Just to add to that. it is interesting to look at the extent to which AS has used the media - his FT article bemoaning the UK's attitude to the business /regulatory environment which fledging biopharm's have to contend with. Perhaps he is more interested in this than any immediate glory seeking? As has been speculated here, is NASDAQ on his mind?

Also, perhaps AS is at present quite happy to avoid the media limelight - he is (hopefully and rightly in my opinion) playing a somewhat longer game, looking to reel in some sort of initial single licensing deal. Creating a media circus would muddy and mess up what is going on here - I cannot see how it would unlock Avacta's long term potential - preCISION across its whole platform, developing the affimer platform and building up Launch. Its a patience game. A good comparison is AVCT now with ARM in its early days - the 'media' played no part in ARM's slow rise, ultimately becoming the UK's single greatest tech achievment over the last 25 years. Sad how that ended though!

I don't much comment on why the share price is doing what it's doing - it's a bit beyond me. My take is that AVCT have some impressive 'platform chemistries' - applicable to both therapeutic and diagnostic sides of the business. I'm happy with that and that's what keeps me here. Ultimately I see there being great value in holding for the long term. I can see there's a danger of a low ball offer thwarting the long term potential. Perhaps any such poor outcome will be stymied by out-licensing deals - under wraps / yet to be revealed. Perhaps there will soon be a mind blowing mega bucks approach from big pharma that none of us can refuse. But if the share price is to gradually rise over the medium / long term to the fabled £20 and more, I doubt it will be as a result of further PI investment. Surely there are just not enough PIs about to push the SP up that far? So maybe management are simply being realistic. Knowing 'it works' they are pushing on toward commercial outcomes that will eventually convince IIs specialising in bio-pharmas there is a justifiable case for holding AVCT. Maybe what is holding AVCT back is not so much poor coms but an aversion on the part of IIs to take part in unnecessary early speculation? Their preference is perhaps for evidence of real commercial progress. Speculation and early volatility is for us AIM PIs and being a limited pool - cess pit even some might say - we don't have the wherewithal to take the sp to the dizzying heights we all crave. Enough pontificating from me. FDH

Very sensible Mr R - nothing much to see here. The next RNS is what counts

It is great Lda - and we shouldn't forget they will be wanting to bolster the interest that the ODD will generate.

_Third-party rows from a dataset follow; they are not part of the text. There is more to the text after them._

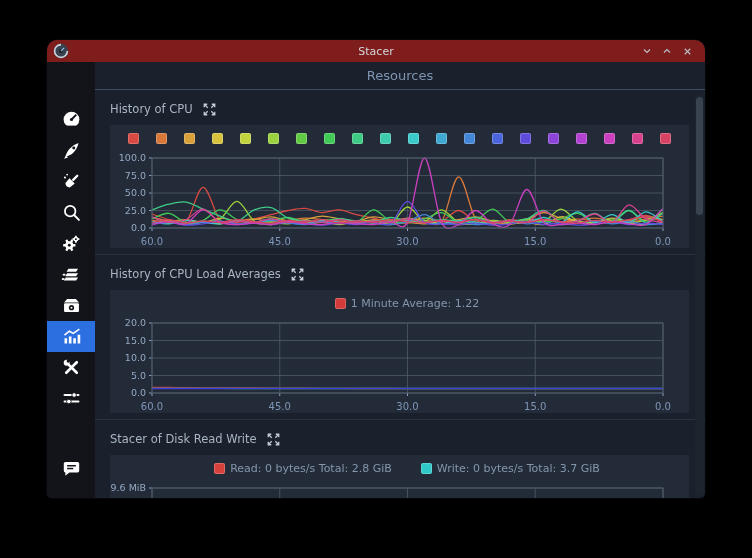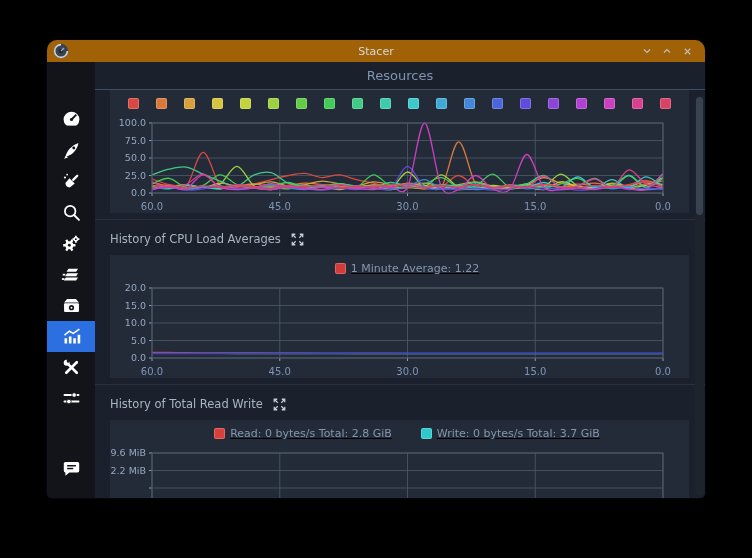"Stacer" .titlebar { background: #a16207 -> #7f1d1d }
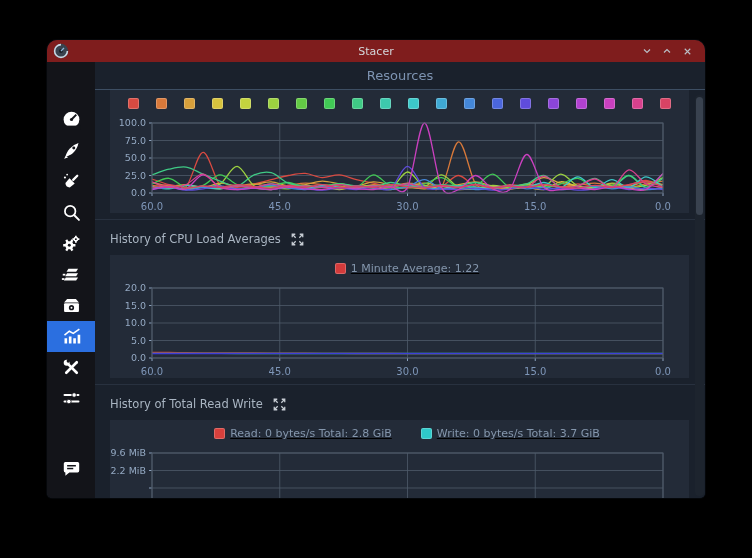"History of CPU" div.sec-head { html: none -> <div> <span>History of CPU</span> <span> <svg> <path></path> </svg> </span> </div> }
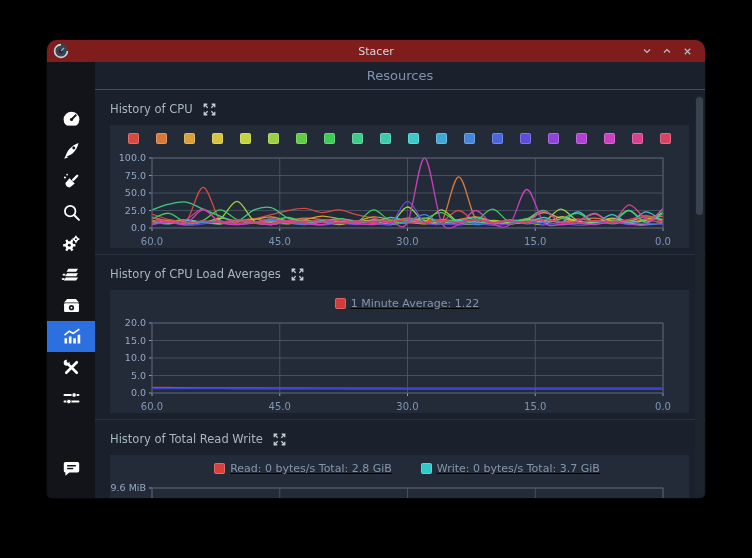"100.0" .panel { text-decoration: underline -> none }
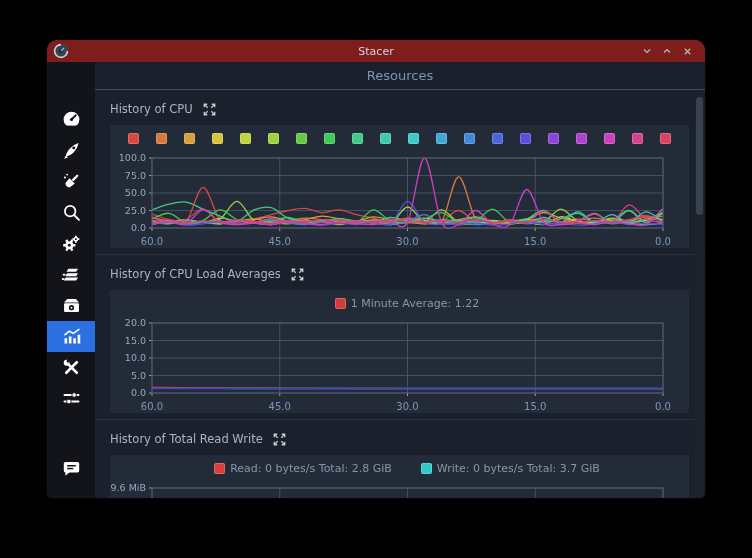"History of Total Read Write" span.sec-title { text: History of Total -> Stacer of Disk }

An interesting choice of 'mid-atlantic' voice presenting it too?

Great discussion - ignoring the usual dross. Thanks

The need for experience of this sort strikes me as they are anticipating drawing together all the data which is accumulating ready for a (successful) wrap up and move to a post trial phase? Licensing, or whatever is next? An interesting recruitment, thanks gmcc

"A Trial Master File (TMF) is a compilation of documents that prove that the clinical trial has been conducted following regulatory requirements (including Good Clinical Practice). The TMF plays a crucial role in ensuring that the trial has been managed successfully by the Investigator"

A case report form (CRF) is a printed, optical, or electronic document designed to record all protocol-required information on each subject in a clinical research study

Thanks Timster, good to hear - and not surprising of course - that trials of this sort are run using a very structured protocol.

Thanks to those who built up this interesting thread yesterday, which I have just been reading. Can anyone who has a knowledge of these trials say whether, as they move to the later phases 1b and 2, the sort of patient selected changes too? Are less severely ill patients brought into the trial with earlier stage cancers, in order to get a better measure of efficacy?